Here's my problem... the steering stuff I have taken care of. Its the throttle and shifting side of things I am stuck at. I dont want any remote start or anything else so I am not worried about that. Please help i need to get back on the water


----------



## out-cast (Jan 27, 2009)

Do you have a binnacle/hrottle?


----------



## MrMoser223 (Aug 25, 2009)

9ft quick connect steering pkg
Control box dual lever
Connection kit
Aluminum steering console mount
S/S Angle bracker (2 per card)
Remote control att I
Hook steering
Steering Guide ATK
10ft 33C Cable Cc17210 for dual control box.









This is what i have. I bought it from another forum member.


----------



## out-cast (Jan 27, 2009)

Is the outboard setup for remote control? Or is it a tiller model?


----------



## MrMoser223 (Aug 25, 2009)

Tiller.
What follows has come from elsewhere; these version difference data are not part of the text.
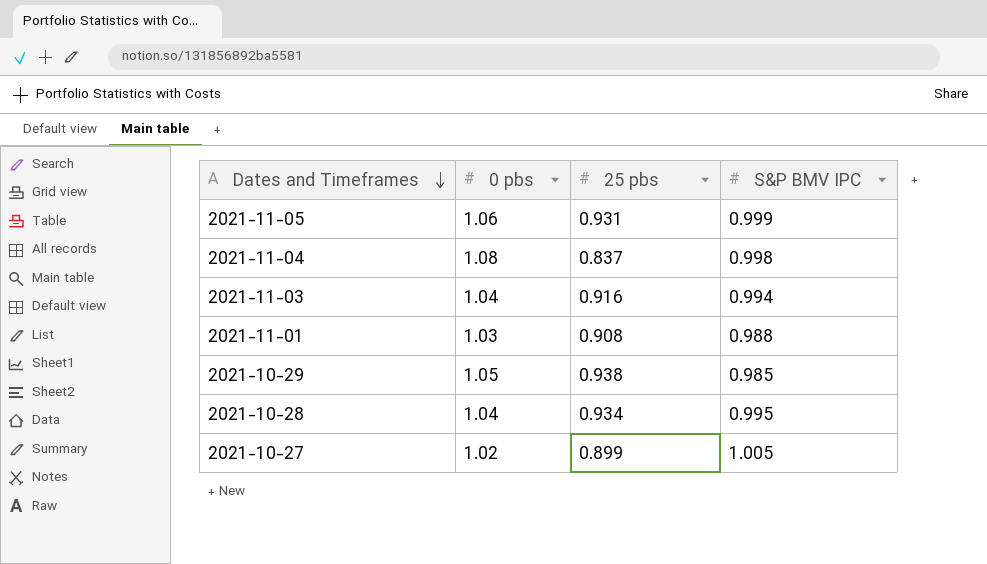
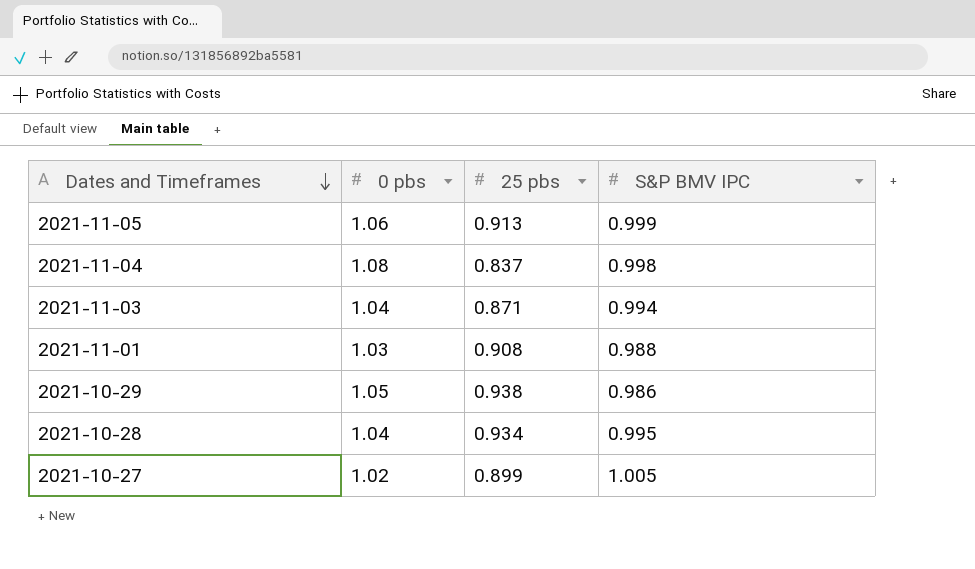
2021-11-05 | 25 pbs: 0.931 -> 0.913
2021-11-03 | 25 pbs: 0.916 -> 0.871
2021-10-29 | S&P BMV IPC: 0.985 -> 0.986

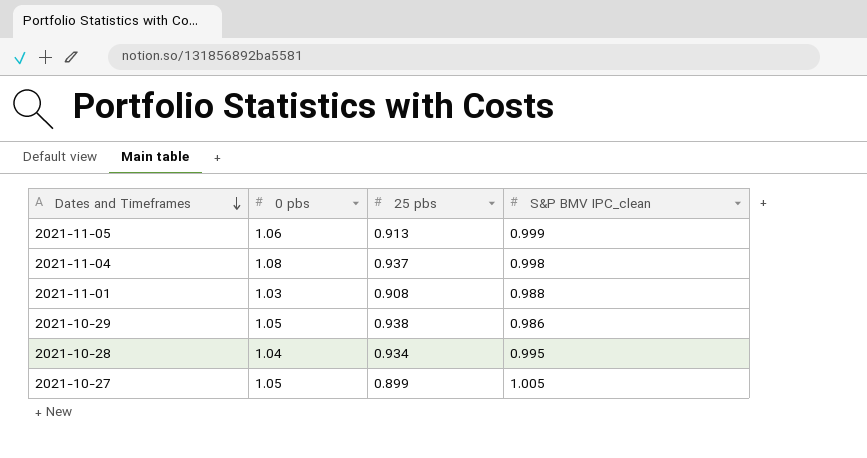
column name: S&P BMV IPC -> S&P BMV IPC_clean
row 2021-11-03: 1.04 | 0.871 | 0.994 -> none
2021-11-04 | 25 pbs: 0.837 -> 0.937
2021-10-27 | 0 pbs: 1.02 -> 1.05

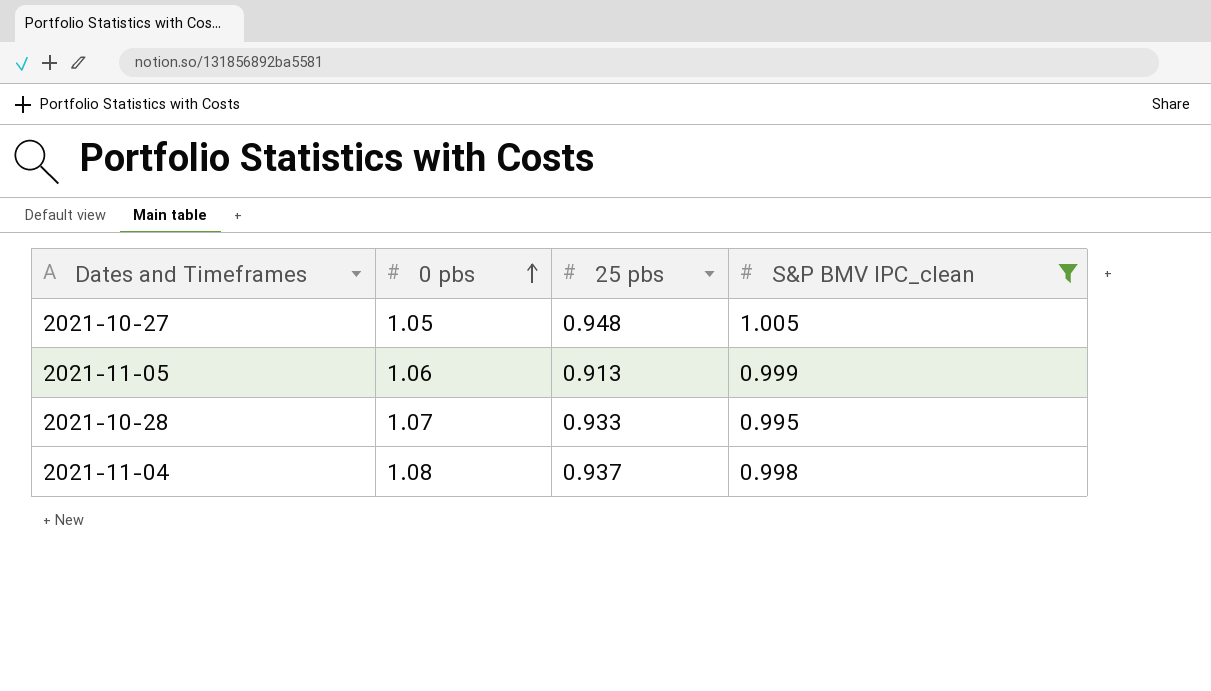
filter: none -> S&P BMV IPC_clean >= 0.995
row order: Dates and Timeframes descending -> 0 pbs ascending
2021-10-27 | 25 pbs: 0.899 -> 0.948
2021-10-28 | 0 pbs: 1.04 -> 1.07
2021-10-28 | 25 pbs: 0.934 -> 0.933

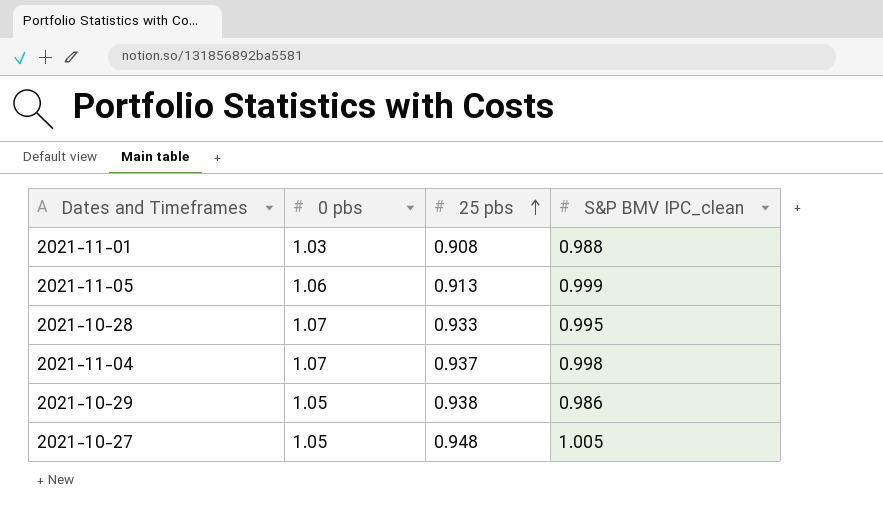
filter: S&P BMV IPC_clean >= 0.995 -> none
row order: 0 pbs ascending -> 25 pbs ascending
2021-11-04 | 0 pbs: 1.08 -> 1.07

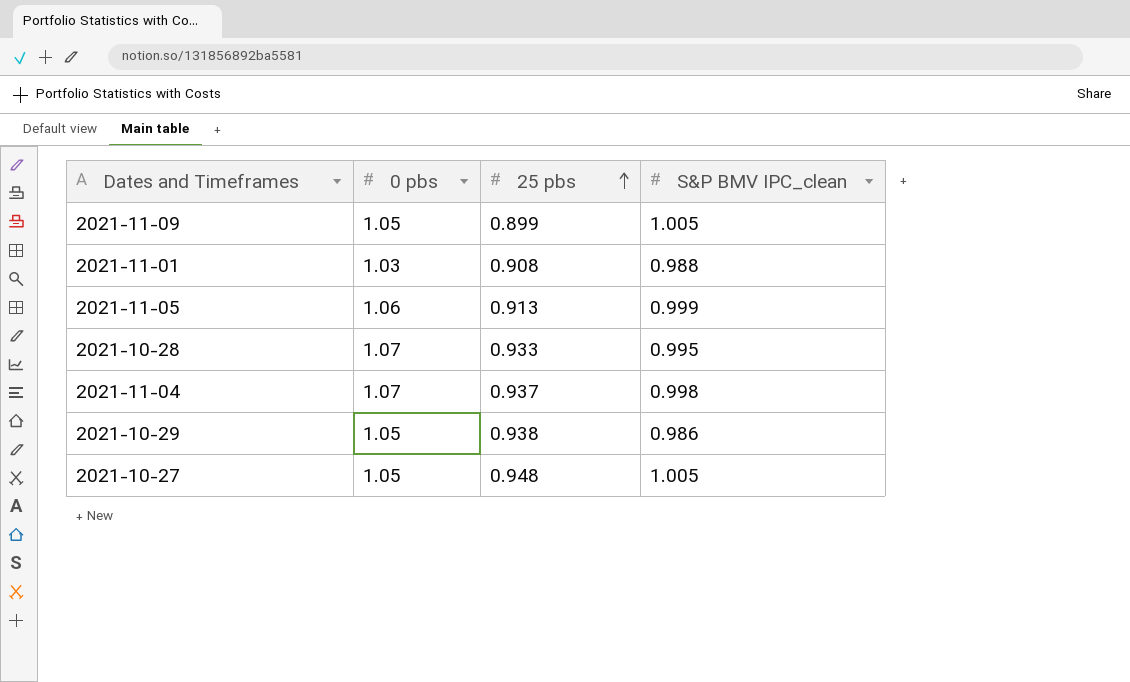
row 2021-11-09: none -> 1.05 | 0.899 | 1.005

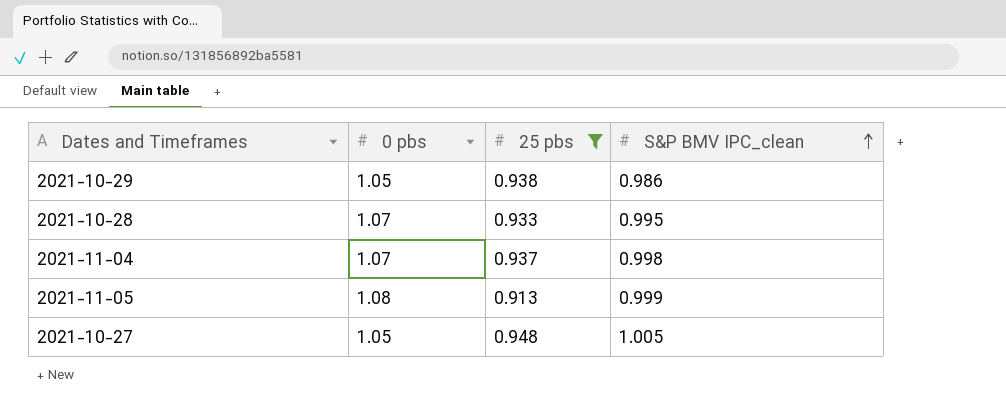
filter: none -> 25 pbs >= 0.913
row order: 25 pbs ascending -> S&P BMV IPC_clean ascending
2021-11-05 | 0 pbs: 1.06 -> 1.08

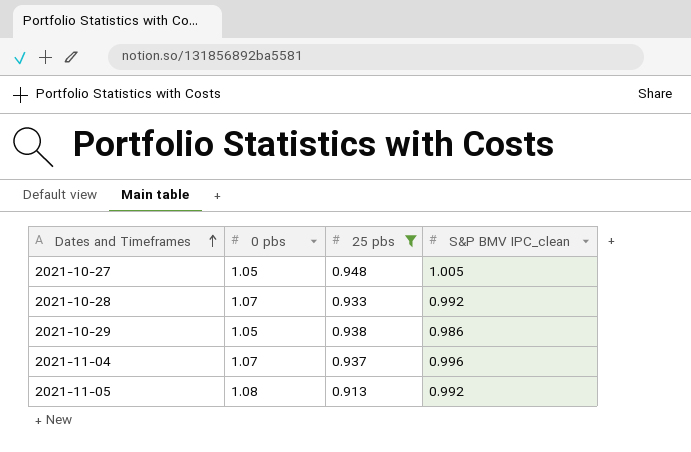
row order: S&P BMV IPC_clean ascending -> Dates and Timeframes ascending
2021-10-28 | S&P BMV IPC_clean: 0.995 -> 0.992
2021-11-04 | S&P BMV IPC_clean: 0.998 -> 0.996
2021-11-05 | S&P BMV IPC_clean: 0.999 -> 0.992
It is a 1990 mercury 9.9 short shaft.


----------



## out-cast (Jan 27, 2009)

What's the model number?
http://www.boats.net/parts/search/Merc/Mercury/1990/parts.html


----------



## MrMoser223 (Aug 25, 2009)

Where would i find that?


----------



## out-cast (Jan 27, 2009)

http://www.marineengine.com/mfr/mercury_models.html


----------



## out-cast (Jan 27, 2009)

I'm by no means a Merc pro. I would join a Merc or iboats forum and ask the outboard gurus what part numbers to order. They should be somewhere along these lines.....
http://www.crowleymarine.com/mercury-outboard/parts/496_240.cfm
http://www.crowleymarine.com/mercury-outboard/parts/496_60.cfm
http://www.crowleymarine.com/mercury-outboard/parts/496_50.cfm


----------



## MrMoser223 (Aug 25, 2009)

I couldnt find it on the link you sent me so i went outside and looked the serial number is 0D242696


----------